I recently read an article for my Honors session that I thought was interesting. The article was called How I Passed My U.S. Citizenship Test: By Keeping the Right Answers to Myself and was about the process of applying for U.S. citizenship. The article followed a Canadian woman who was applying for U.S. citizenship. She described the process she went through, mostly about the incorrect questions that are on the written test. She gave the readers the incorrect questions she came across, as well as the different answers that are supposed to be correct. She described advice she was given, to give an incorrect answer even if it was considered correct by the test officials. The woman had interviewed specialists in different fields about the questions to get the correct answers.

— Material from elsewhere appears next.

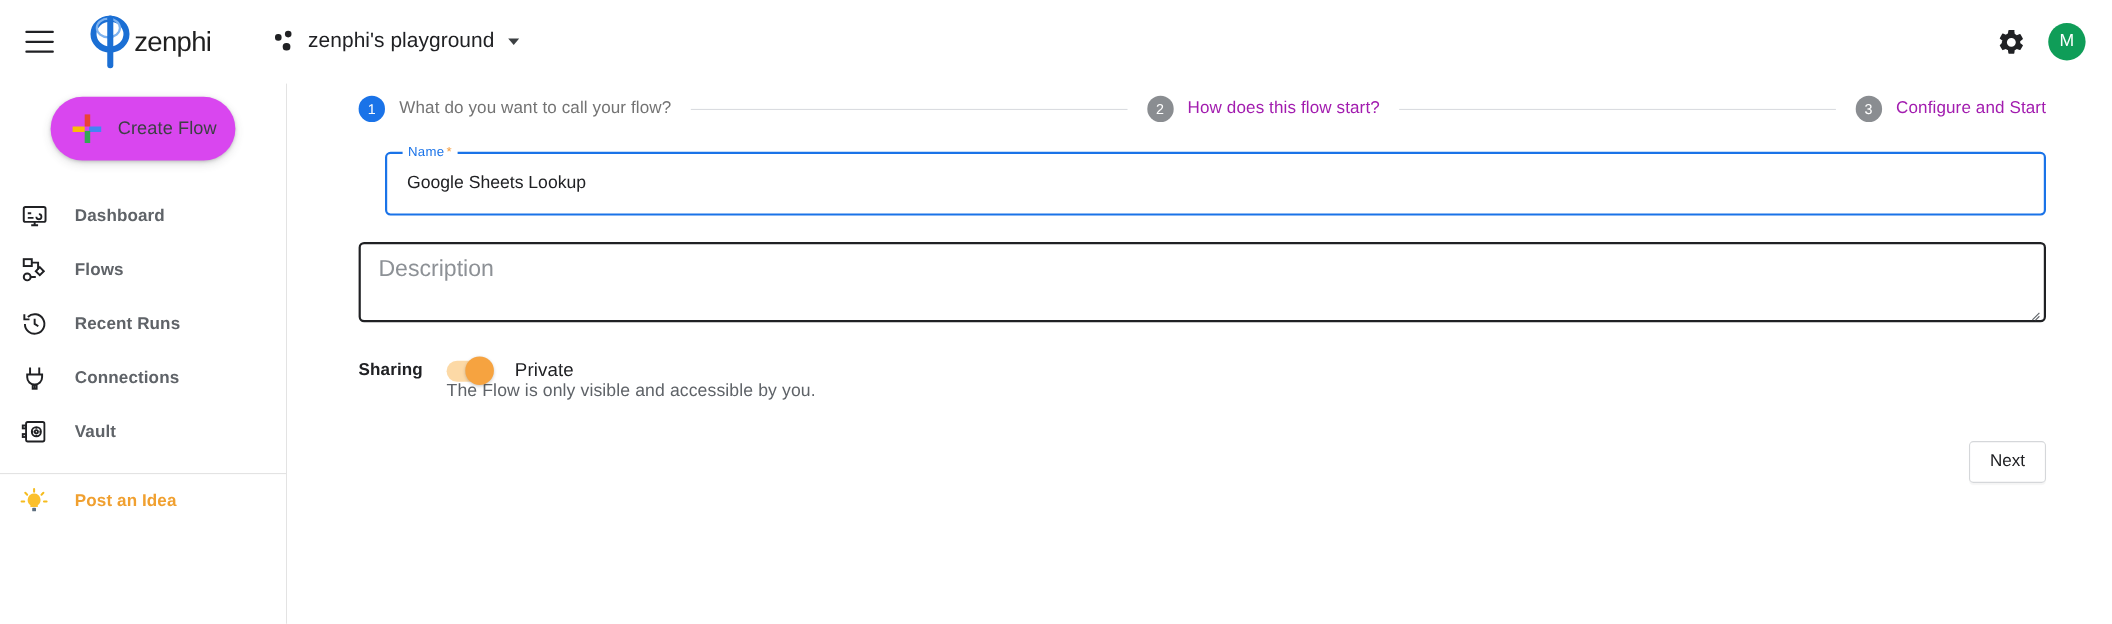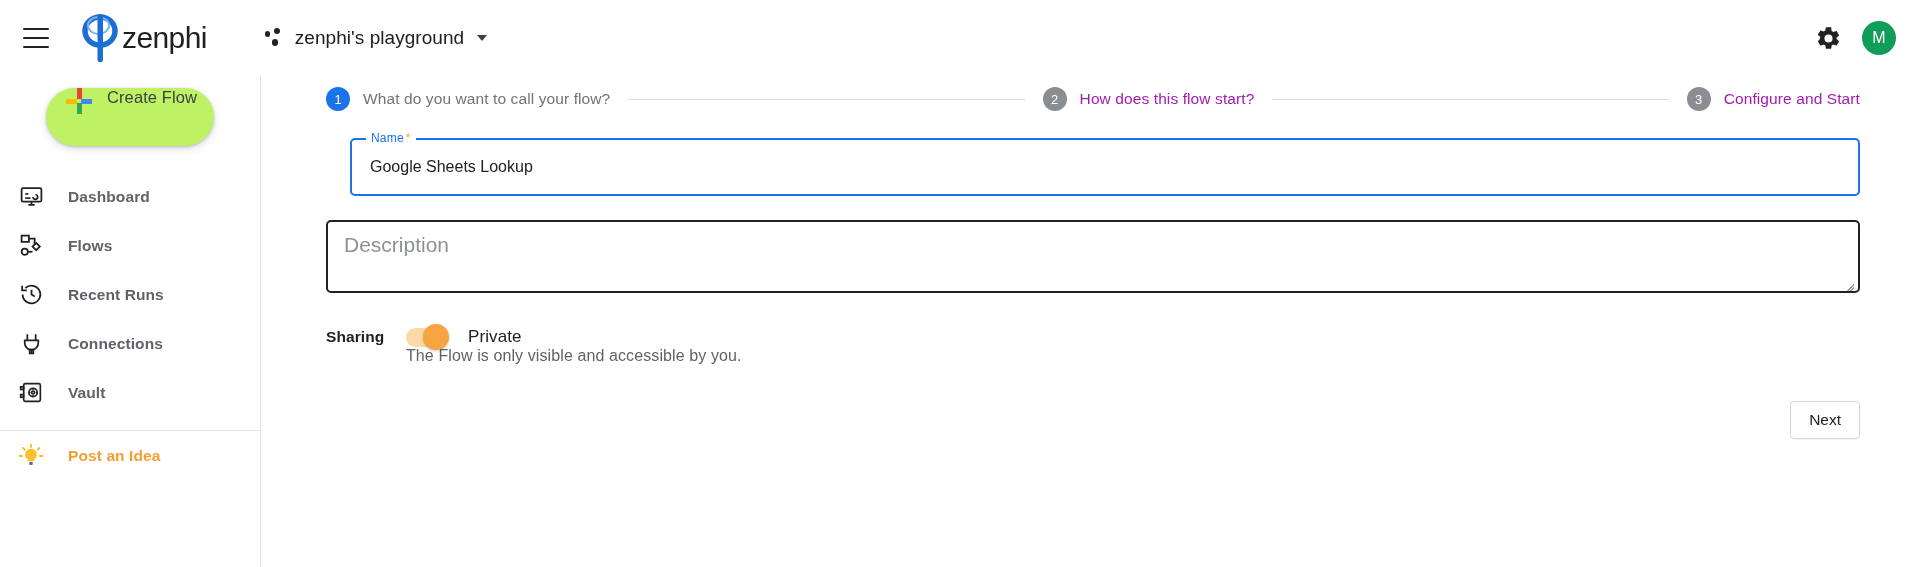"zenphi" .brand-word { font-size: 30px -> 25px }
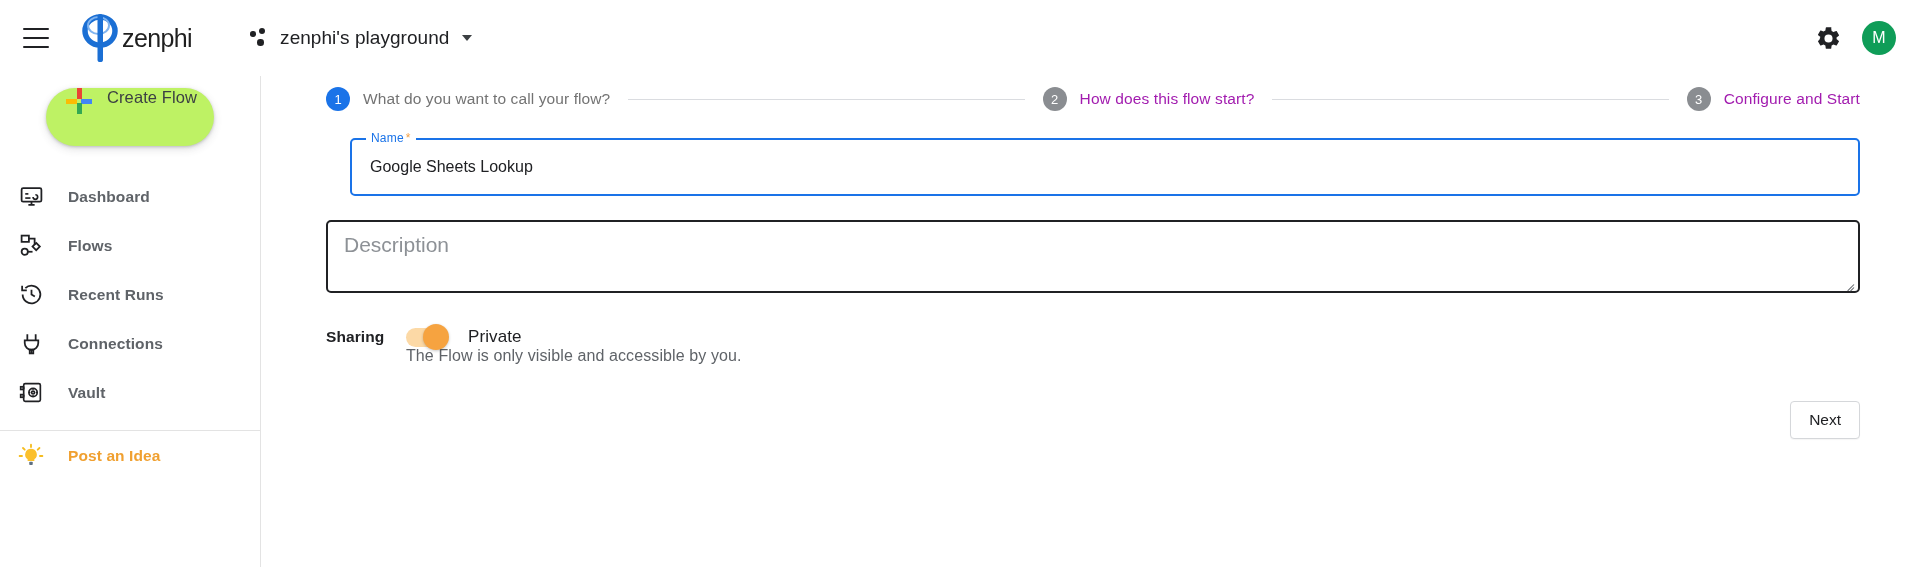"Create Flow" .create-flow { align-items: none -> center; background: #bef264 -> #d946ef }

Many of them weren’t aware that the test included incorrect answers.
I thought this was an okay article. I liked that she included interviews she had done with people about these tests and the incorrect answers. However, I wish there had been some sort of resolution to the problem of the incorrect test. She brought up the issues and the wrong answers but she didn’t say why the are that way. I’m wondered why these questions are still wrong after so long. I’m wondering what her article caused if anything with these tests. Are the questions still wrong? I wish she had tried to figure that out so the reader isn’t left wondering.
Your comments are valid, Samantha. I’m sure she isn’t the first to bring these issues to light. Why no action? But in a bureaucracy, there’s only so far she can go with her questions. Then people start passing the buck. A good thing to remember: sometimes you will run into a wall.